Yes. But not enough to cause complete mixing of air throughout the room. Possibly not even significant mixing of the air. There is at least no reason to assume it would be.
Fluid dynamics of air flow is above my pay grade but just looking at the visualizations in this article illustrates how mixing is often extremely incomplete and how various boundry conditions occur.
there is likely air circulations and gradients of temperature and humidity all over the room.
the window much colder than the bulk of the room. the exterior wall likely colder than the bulk of the room. the door to a hallway may be warmer than an exterior room. the heating system will create a convective flow. the vaporizer will create a flow.
there may be steep gradients near the window and near the vaporizer.
there could be eddys and unmixed areas throughout the room.
the dynamics of this situation is hard to predict; it will depend on indoor and outdoor temperatures, amount of insulation, air leakage, materials in the room, did the person go out to take a drink during the night because of the dry air (did they leave the door open?), did they later pee at night because they drank too much water (did they leave the door open?).

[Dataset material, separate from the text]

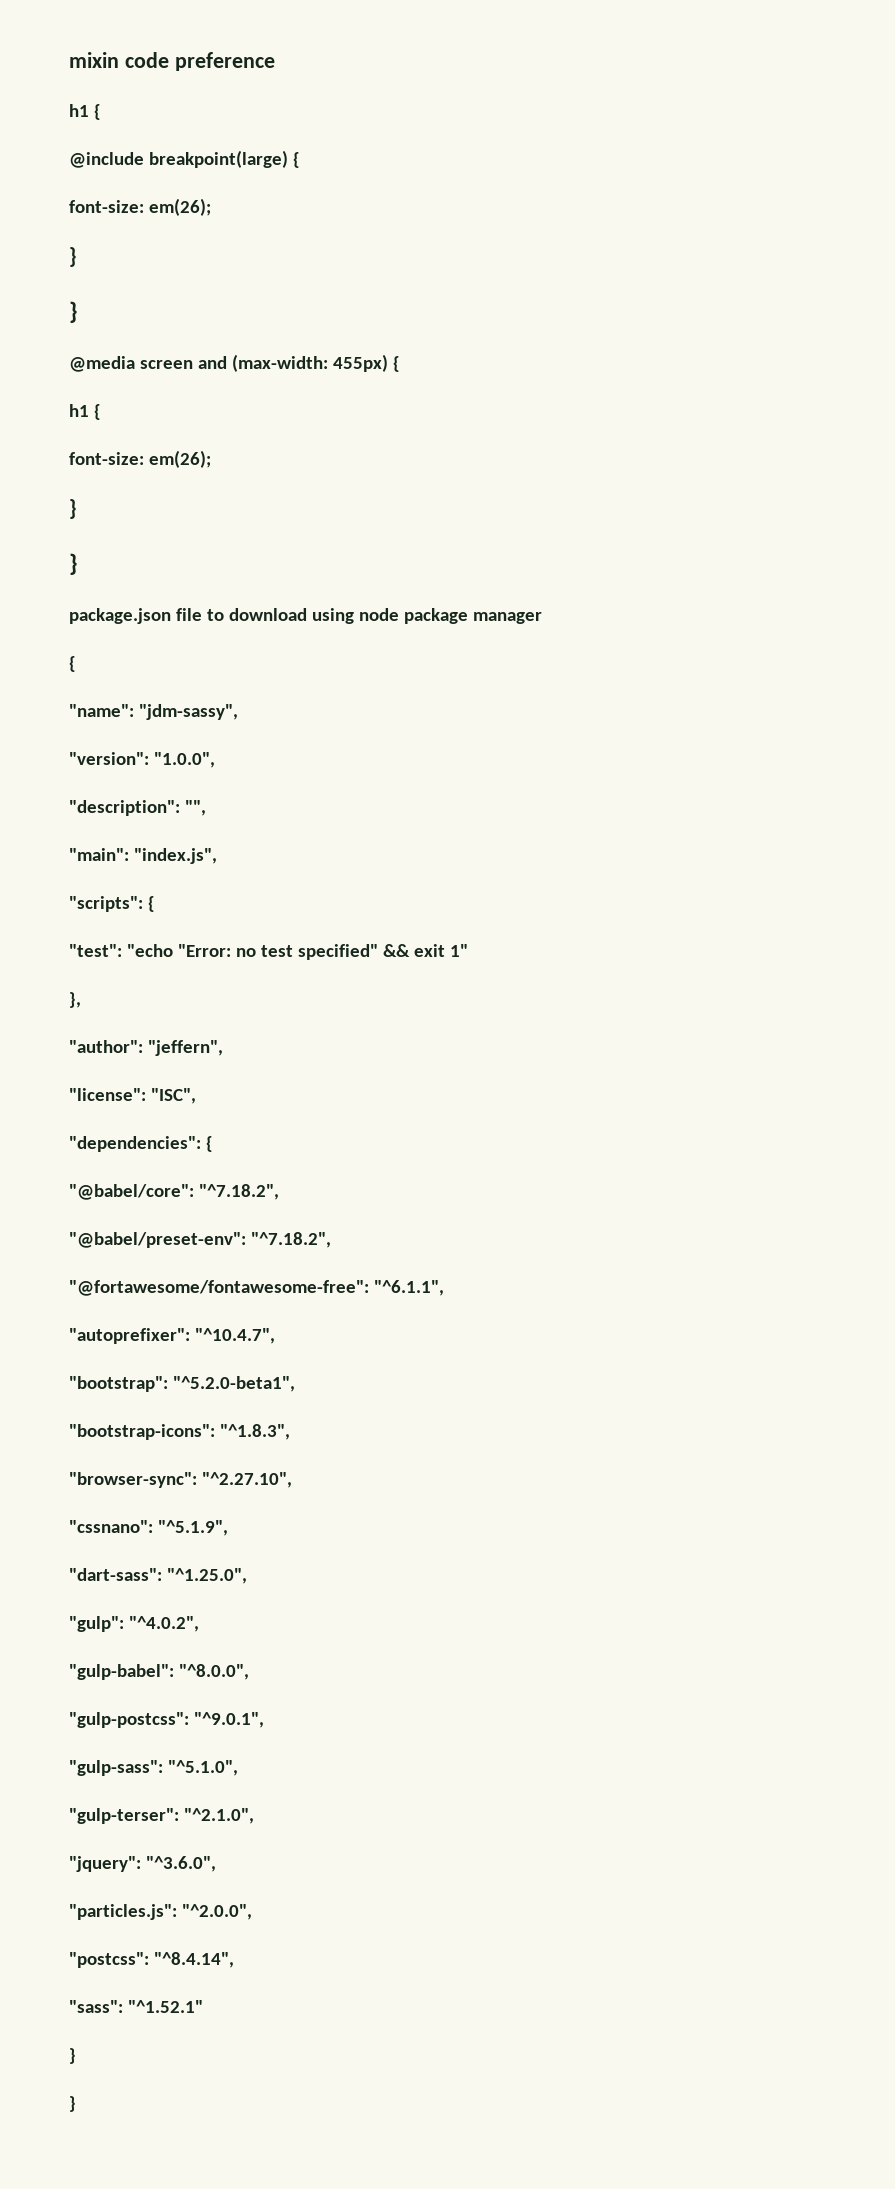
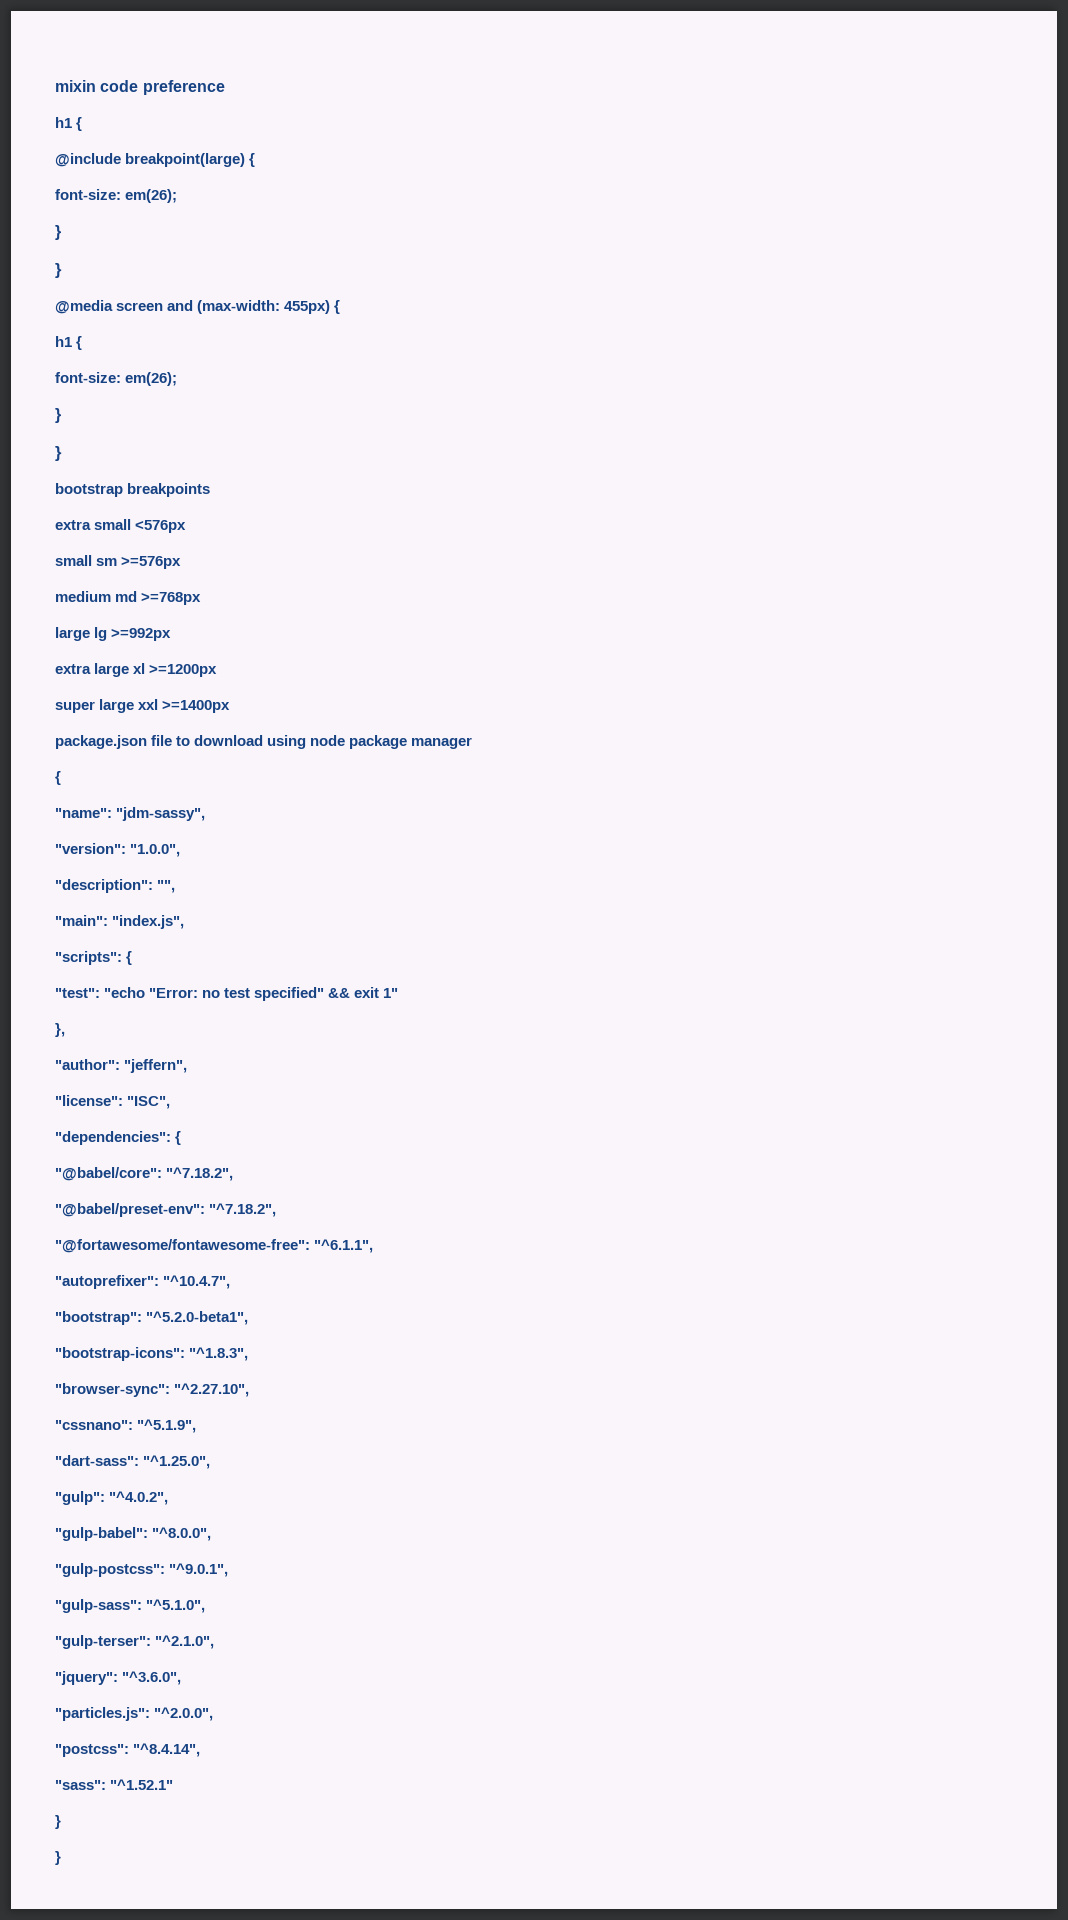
(78, 564) none -> [55,483,211,497] [55,519,187,533] [55,555,182,569] [55,591,202,605] [55,627,172,641] [55,663,218,677] [55,699,231,713] // bootstrap breakpoints // extra small <576px // small sm >=576px // medium md >=768px // large lg >=992px // extra large xl >=1200px // super large xxl >=1400px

This sounds reasonable. Expecting mixing “pretty evenly, in no more than a few minutes” however does not. And assuming that (if the air was constantly completely mixed) the window surface has the dehumidification capacity to take out humidity at the same rate that a vaporizer also does not seem reasonable.
Meanwhile here is a source that tells us the real answer. A typical existing home completely changes its air volume from 0.5 to 1.25 times each hour. An older leaky home (which this one sounds like), from 1.0 to 2.5 times an hour.
Condensation will occur so long as the humidity is above dew point at the window surface. Single pane, no storm, 30% indoor relative humidity will do that at any outside temperature much below 34F. It is not a significant issue for where the water is going.
The fact that all the air in the house, the complete house, is being exchanged at least every hour, OTOH, is.